A numerical model to improve the derivation of aerosols optical parameters from elastic backscatter lidar data

LIDAR systems have demonstrated their ability to map aerosol variations throughout the atmospheric column and therefore they have has become a central technology in current strategies for tropospheric aerosol research. Its use is complicated, however, by the fact that the lidar signal contains a convolution of two basic optical properties of the aerosol particles: the backscatter coefficient and the extinction coefficient. A quantitative retrieval of either property requires knowledge of their relationship along the laser path which is referred as lidar ratio. If the lidar ratio can not be measured by high spectral resolution lidar, or Raman lidar, then either an assumed value of LR a must be used in the lidar retrieval, leading to very large uncertainties in light extinction, or models can be used for determination of LR a profile.
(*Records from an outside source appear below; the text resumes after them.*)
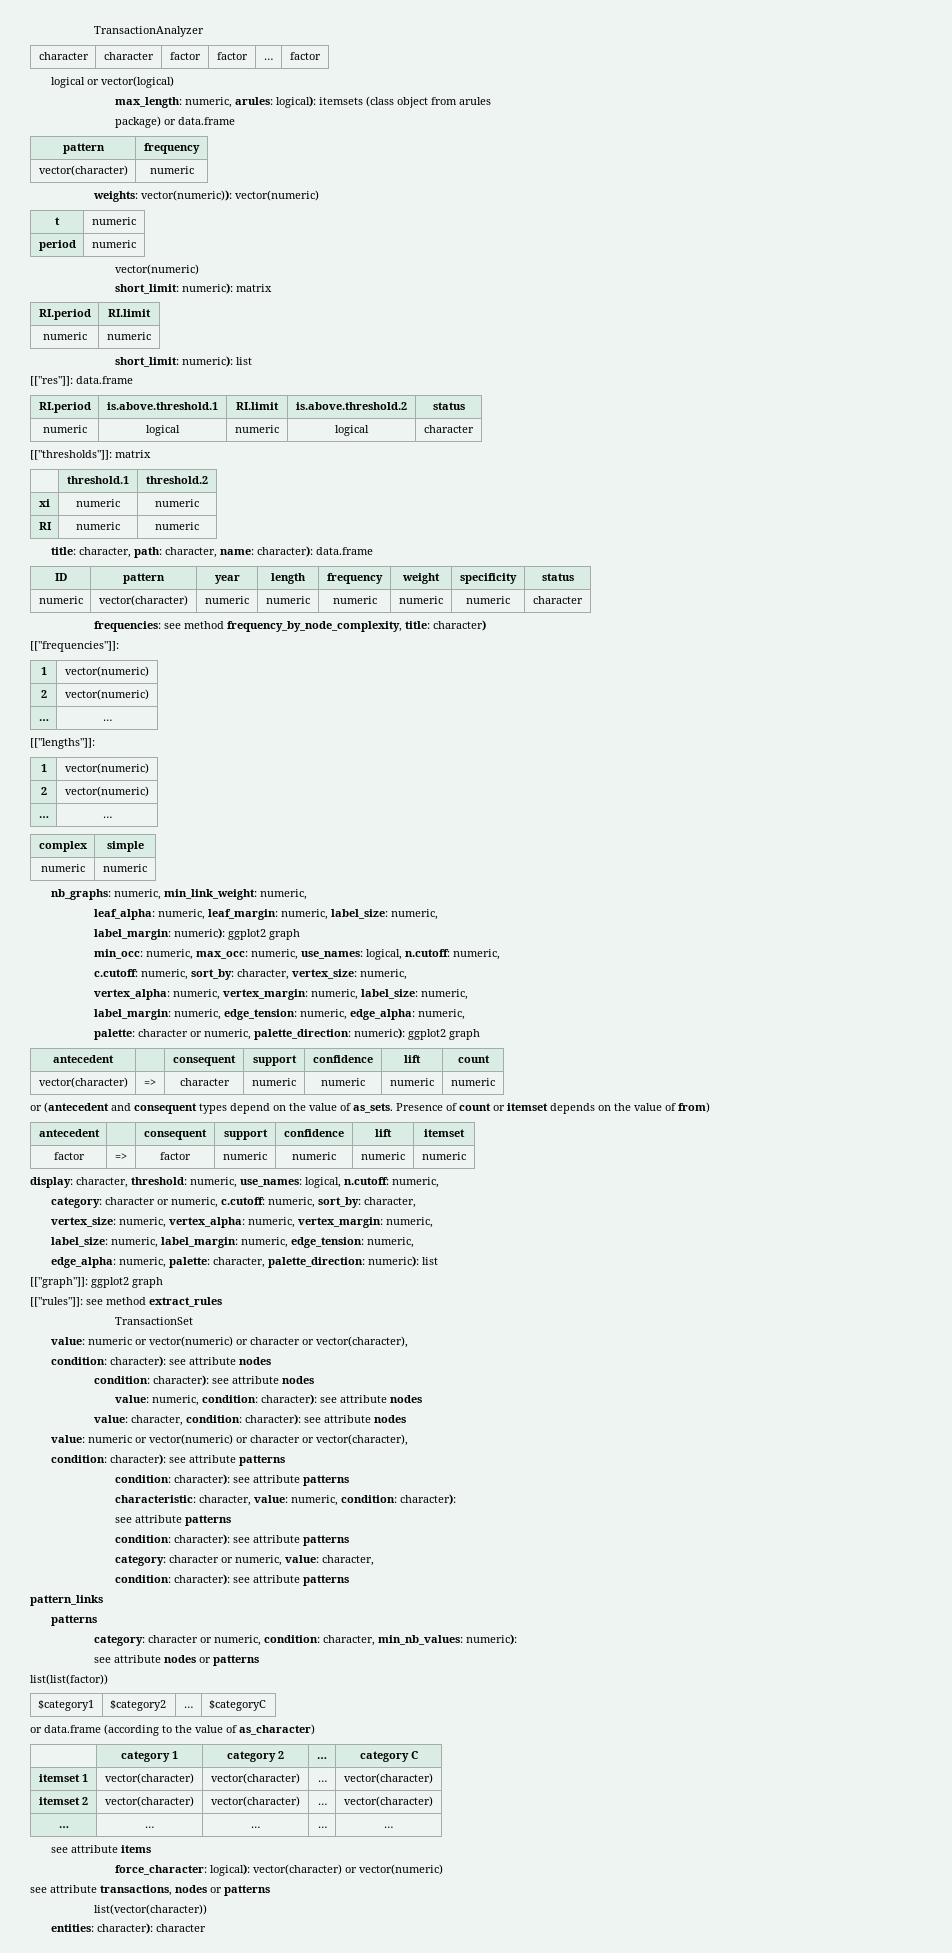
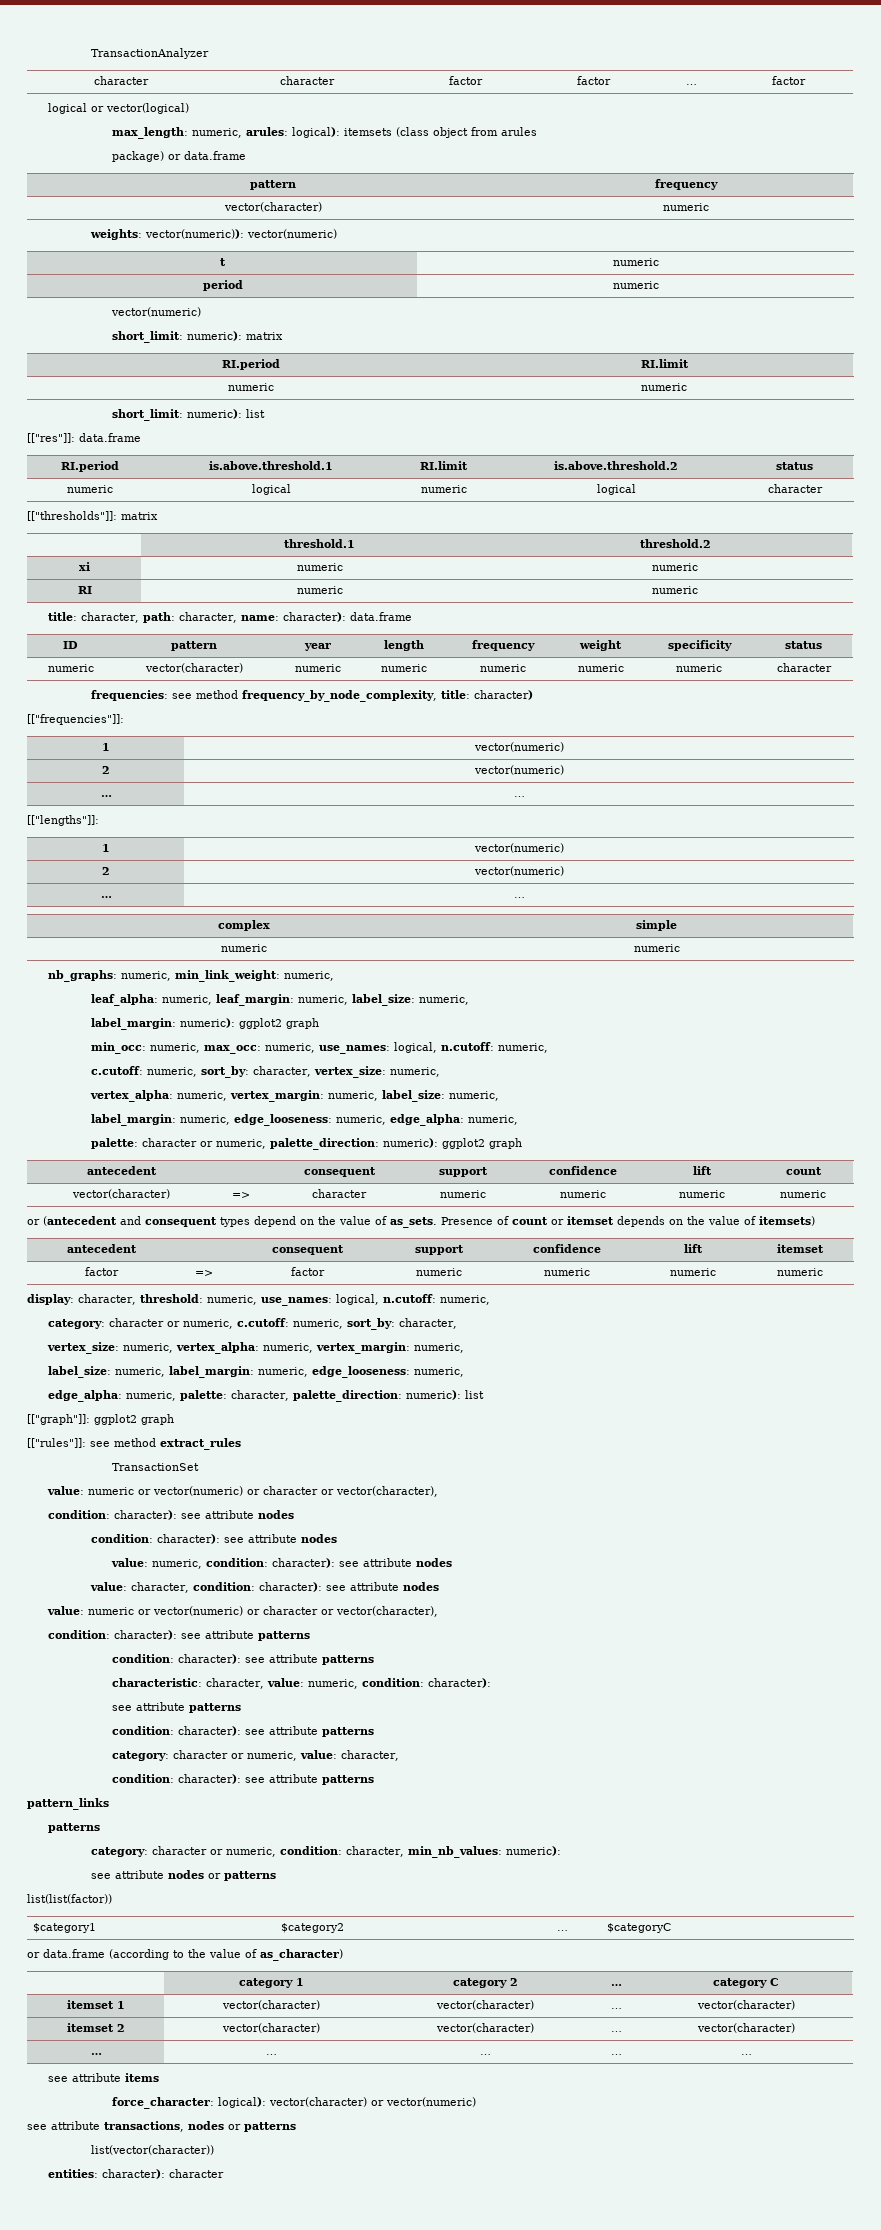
- label_margin: numeric, edge_tension: numeric, edge_alpha: numeric,
+ label_margin: numeric, edge_looseness: numeric, edge_alpha: numeric,
- Presence of count or itemset depends on the value of from)
+ Presence of count or itemset depends on the value of itemsets)
- label_size: numeric, label_margin: numeric, edge_tension: numeric,
+ label_size: numeric, label_margin: numeric, edge_looseness: numeric,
Our research refers to the development of an iterative hybrid regularization technique for elastic backscatter lidar data processing and retrieval of the aerosols optical parameters using the atmospheric model, Mie model and Fernald-Klett, but also Ackermann algorithm for lidar ratio calculation based on relative humidity profile. This study focuses on a numerical investigation about the lidar ratio of tropospheric aerosols characterizing Romanian atmosphere. The model can be also used for other type of atmosphere in order to improve the derivation of aerosols optical parameters from elastic backscatter lidar data when no other information than meteorological data are available.